I probably won't read Wilson's translation -- I recently read Fagles', and am
not keen to re-read for sake of a new translation, although might be
interested in a comparison of translation differences. But you are correct
that Greek society was very, very different from "modern" society in many
ways.

I was debating going into the ways it is different, but it seems that the
political climate is too toxic, so I will instead link to a fantastic lecture
series on the Odyssey that I personally found enlightening:
[https://www.thegreatcourses.com/courses/odyssey-of-
homer.htm...](https://www.thegreatcourses.com/courses/odyssey-of-homer.html)

------
_red
> _But many students, scholars, and general readers want even more from this
> literary character: they want her to fit the ideal of an empowered woman.
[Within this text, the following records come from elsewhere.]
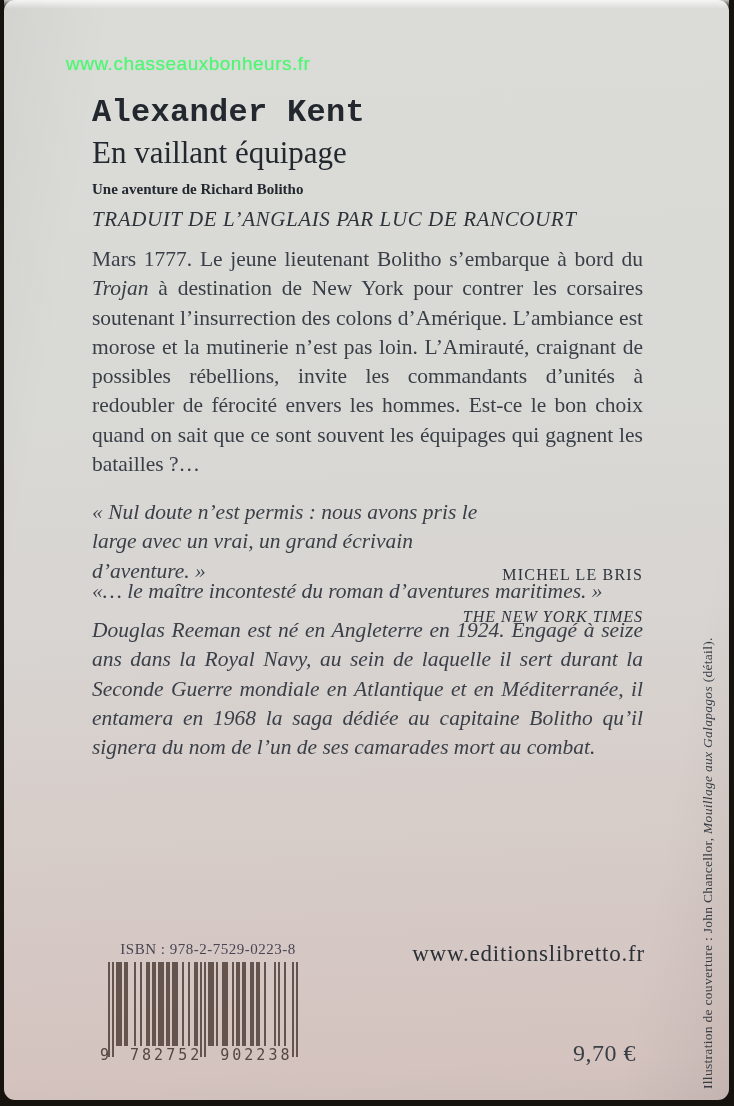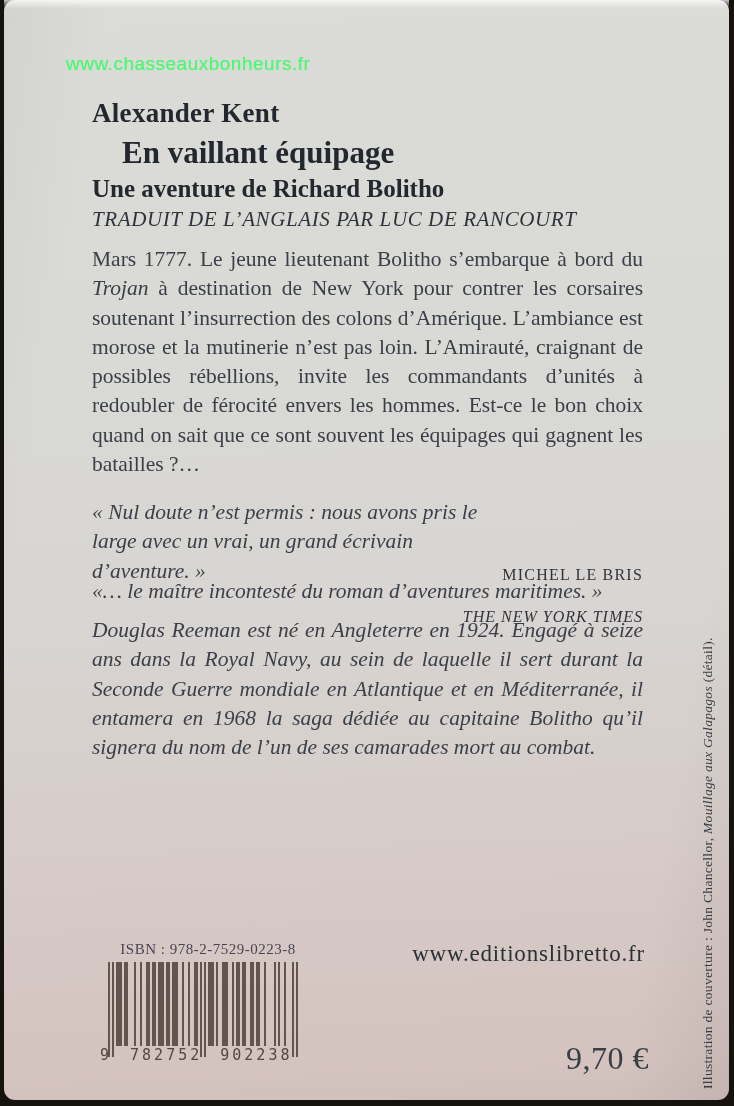--- a/index.html
+++ b/index.html
@@ -23,23 +23,23 @@
     background:linear-gradient(180deg, rgba(255,255,255,0.75), rgba(255,255,255,0));
   }
   .watermark{
     position:absolute; left:62px; top:53px;
     font-family:"Liberation Sans", sans-serif;
     font-size:19px; letter-spacing:0.5px;
     color:#4df673;
     text-shadow:0 0 1px rgba(77,246,115,0.6);
   }
   .head{position:absolute; left:88px; top:94px; right:86px; color:#23282f;}
-  .author{font-size:27px; line-height:38px; font-weight:bold; letter-spacing:0.3px;}
-  .title{font-size:31px; line-height:42px; font-weight:bold;margin-left:30px;}
-  .subtitle{font-size:25px; line-height:30px; font-weight:bold;font-family:Liberation Serif, serif;}
+  .author{font-size:32px; line-height:38px; font-weight:bold; letter-spacing:0.3px;font-family:Liberation Mono, monospace;}
+  .title{font-size:31px; line-height:42px; font-weight:normal;}
+  .subtitle{font-size:15px; line-height:30px; font-weight:bold;font-family:Liberation Serif, serif;}
   .translator{font-size:21px; line-height:26px; font-style:italic; letter-spacing:0.6px; color:#2e333b; margin-top:2px;}
   .synopsis{
     position:absolute; left:88px; right:86px; top:245px; margin:0;
     font-size:21.5px; line-height:29.3px; text-align:justify;
     color:#393e47;
   }
   .synopsis .ship{font-style:italic;margin-top:45px;}
   .quote{position:absolute; left:88px; right:86px; color:#3a3f48;}
   .q1{top:498px; min-height:60px;}
   .q1 .qtext{font-style:italic; font-size:21.5px; line-height:29.3px; display:block; padding-right:160px;}
@@ -66,22 +66,22 @@
   .barcode .bar.guard{height:95px;}
   .barcode-digits{
     margin-top:-12px; font-family:"DejaVu Sans Mono", monospace;
     font-size:15px; letter-spacing:3px; word-spacing:6px; color:#55463f; text-align:left;
   }
   .website{
     position:absolute; right:84px; top:941px;
     font-size:23px; font-weight:normal; letter-spacing:0.8px; color:#2b3037;
   }
   .price{
-    position:absolute; right:80px; top:1040px;
-    font-size:32px; color:#3a3f45; letter-spacing:0.5px;
+    position:absolute; right:93px; top:1040px;
+    font-size:24px; color:#3a3f45; letter-spacing:0.5px;
   }
   .spine-caption{
     position:absolute; right:9px; bottom:11px; height:556px; width:20px;
     writing-mode:vertical-rl; transform:rotate(180deg);
     font-size:13.5px; letter-spacing:0.3px; color:#383d44; white-space:nowrap;
   }
   .spine-caption i{font-style:italic;}
 </style>
 </head>
 <body>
It
> is comforting to subscribe to the notion—as Daniel Mendelsohn does in his
> recently published memoir, “An Odyssey,” and as Robert Fagles does, in his
> translation of the poem—that the marriage between Odysseus and Penelope is a
> partnership of intellectual equals, based on true love and a shared outlook
> on life. Odysseus speaks, in Homer’s poem, of the ideal of like-mindedness
> (homophrosyne) in marriage._

The modern impulse to impose its cultural norms upon the past is deeply
upsetting. Its a sign of a frail, unsure, and declining culture.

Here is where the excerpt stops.